Ella Rhodes on a new facility funded by CareTech Foundation.

11 July 2019

New technology, including virtual reality, will be at the heart of a new lab to explore developmental disorders in Toddlers. The Wohl Wolfson ToddlerLab, based at Birkbeck, University of London, will see children from 18 months to four years have their brain activity monitored while they play games and engage in other everyday behaviours.

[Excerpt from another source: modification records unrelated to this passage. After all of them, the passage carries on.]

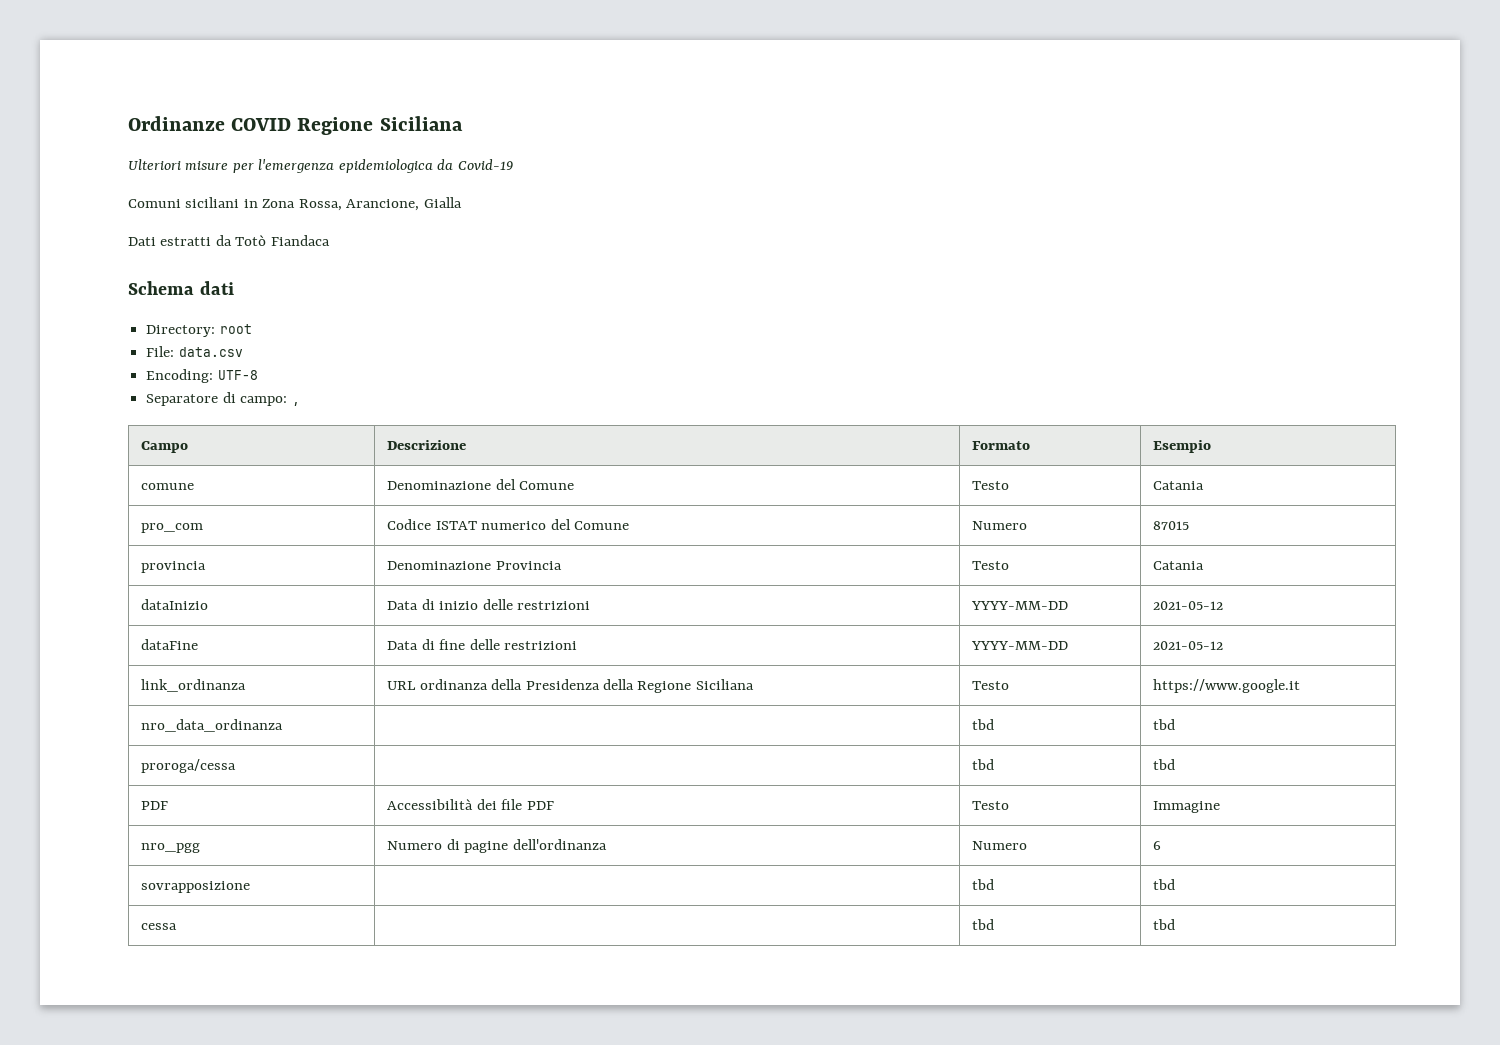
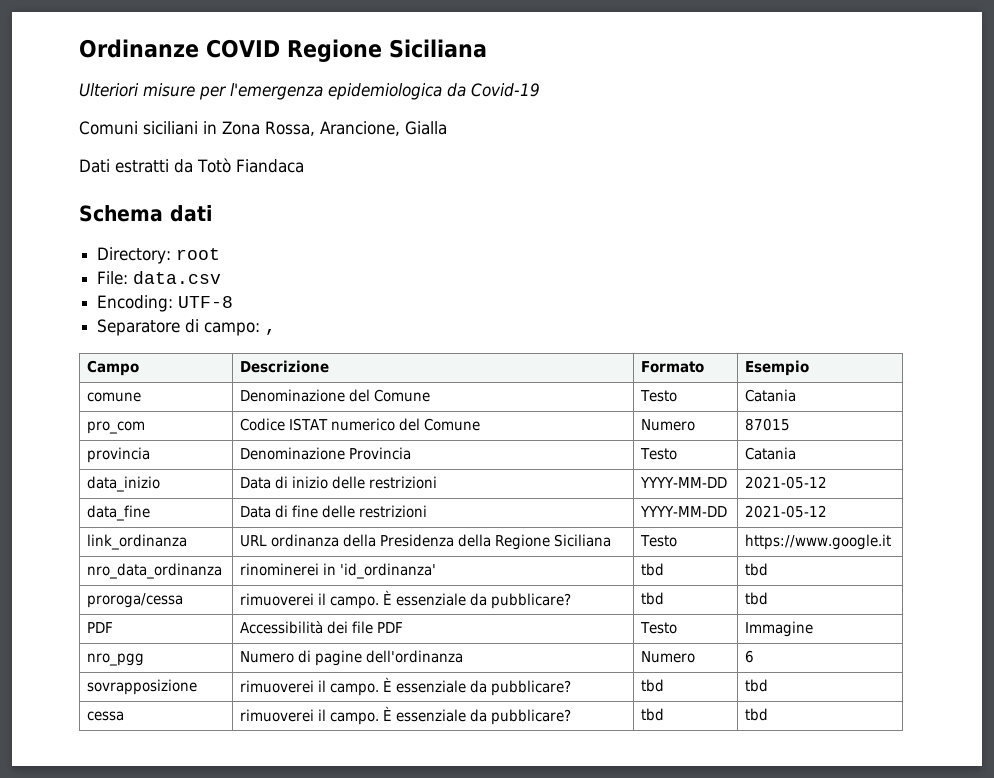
[141,599,209,610] dataInizio -> [86,476,160,492] data_inizio
[141,639,199,650] dataFine -> [86,505,150,521] data_fine
(284, 725) none -> [239,563,436,579] rinominerei in 'id_ordinanza'
(237, 766) none -> [239,590,572,609] rimuoverei il campo. È essenziale da pubblicare?
[972,879,995,890] [1153,879,1176,890] [141,923,178,930] | tbd | tbd // cessa | -> [239,677,572,696] [640,679,664,692] [744,679,768,692] [86,711,124,721] [239,706,572,725] rimuoverei il campo. È essenziale da pubblicare? | tbd | tbd // cessa | rimuoverei il campo. È essenziale da pubblicare?

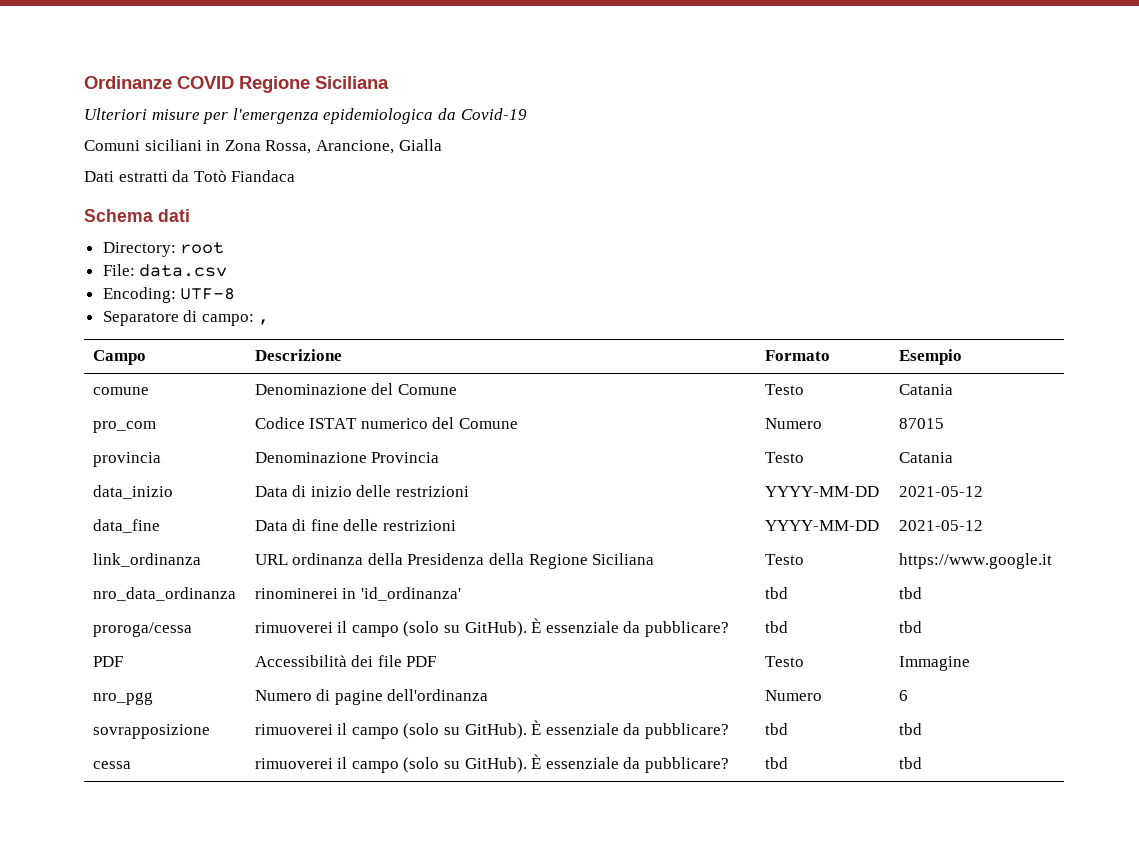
[329,596,379,609] campo. -> [351,621,527,637] campo (solo su GitHub).
[329,683,379,696] campo. -> [351,723,527,739] campo (solo su GitHub).
[329,712,379,725] campo. -> [351,757,527,773] campo (solo su GitHub).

As well as monitoring children’s brain activity during play the £3.7 million lab, part-funded by the charitable arm of social care company CareTech, is also set up for sleep studies to allow researchers to explore the role of sleep in child development. It also features a virtual reality environment called CAVE which simulates real-world surroundings to assess how toddler brain activity changes with environment.

The new ToddlerLab will build on findings from Birkbeck’s BabyLab which has recently found that babies who react more strongly to sudden changes in light intensity may be more likely to later be diagnosed with autism spectrum disorders. Janet Parsons, a PhD researcher at the BabyLab and also the mother of a child with autism, said she was enthusiastic about how the ToddlerLab’s research could make a difference to parents like her.

‘Becoming a parent for the first time is always difficult, a bit like taking an A level without first doing the GCSE!  But becoming the parent of a child with a developmental disorder you leap from nothing to an advanced degree in childcare!... The ToddlerLab can help us understand how developmental disorders evolve. This will not only help children with developmental disorders to be more able to learn but also, and just as importantly, it will help parents and schools to be more able to teach them.’